#### ACTION ITEM:
This task calls for copying every line in the data below that contains the word "Supermicro".

#### EXERCISE MATERIAL:
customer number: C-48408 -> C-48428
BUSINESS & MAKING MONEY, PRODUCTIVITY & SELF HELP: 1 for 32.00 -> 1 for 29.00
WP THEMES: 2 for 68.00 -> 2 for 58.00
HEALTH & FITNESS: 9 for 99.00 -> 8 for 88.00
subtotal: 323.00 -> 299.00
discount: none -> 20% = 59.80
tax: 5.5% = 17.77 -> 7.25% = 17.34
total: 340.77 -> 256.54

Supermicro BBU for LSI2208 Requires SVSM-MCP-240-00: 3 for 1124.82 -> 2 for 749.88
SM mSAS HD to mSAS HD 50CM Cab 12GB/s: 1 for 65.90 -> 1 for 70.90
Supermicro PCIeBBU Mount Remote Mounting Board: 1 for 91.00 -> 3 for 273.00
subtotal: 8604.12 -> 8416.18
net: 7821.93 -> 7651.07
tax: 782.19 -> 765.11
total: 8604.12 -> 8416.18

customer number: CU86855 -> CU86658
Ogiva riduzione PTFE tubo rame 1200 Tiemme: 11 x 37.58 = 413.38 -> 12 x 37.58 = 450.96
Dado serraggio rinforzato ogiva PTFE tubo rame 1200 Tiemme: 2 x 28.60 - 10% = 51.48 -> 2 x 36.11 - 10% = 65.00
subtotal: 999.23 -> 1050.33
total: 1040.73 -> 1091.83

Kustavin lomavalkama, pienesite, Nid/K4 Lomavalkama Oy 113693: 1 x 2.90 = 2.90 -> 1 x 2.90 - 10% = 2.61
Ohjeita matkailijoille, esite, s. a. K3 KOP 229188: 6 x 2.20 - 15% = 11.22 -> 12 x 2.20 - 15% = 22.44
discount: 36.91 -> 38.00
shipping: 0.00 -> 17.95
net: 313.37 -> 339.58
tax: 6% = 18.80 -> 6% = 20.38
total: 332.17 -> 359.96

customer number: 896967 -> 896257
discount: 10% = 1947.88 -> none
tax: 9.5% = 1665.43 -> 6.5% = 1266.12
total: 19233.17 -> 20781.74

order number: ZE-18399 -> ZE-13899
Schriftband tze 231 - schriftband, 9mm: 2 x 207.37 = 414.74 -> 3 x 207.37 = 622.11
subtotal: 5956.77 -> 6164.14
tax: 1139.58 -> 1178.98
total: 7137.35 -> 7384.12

#### ANSWER BELOW:
Supermicro BBU for LSI2208 Requires SVSM-MCP-240-00: 3 for 1124.82 -> 2 for 749.88
Supermicro PCIeBBU Mount Remote Mounting Board: 1 for 91.00 -> 3 for 273.00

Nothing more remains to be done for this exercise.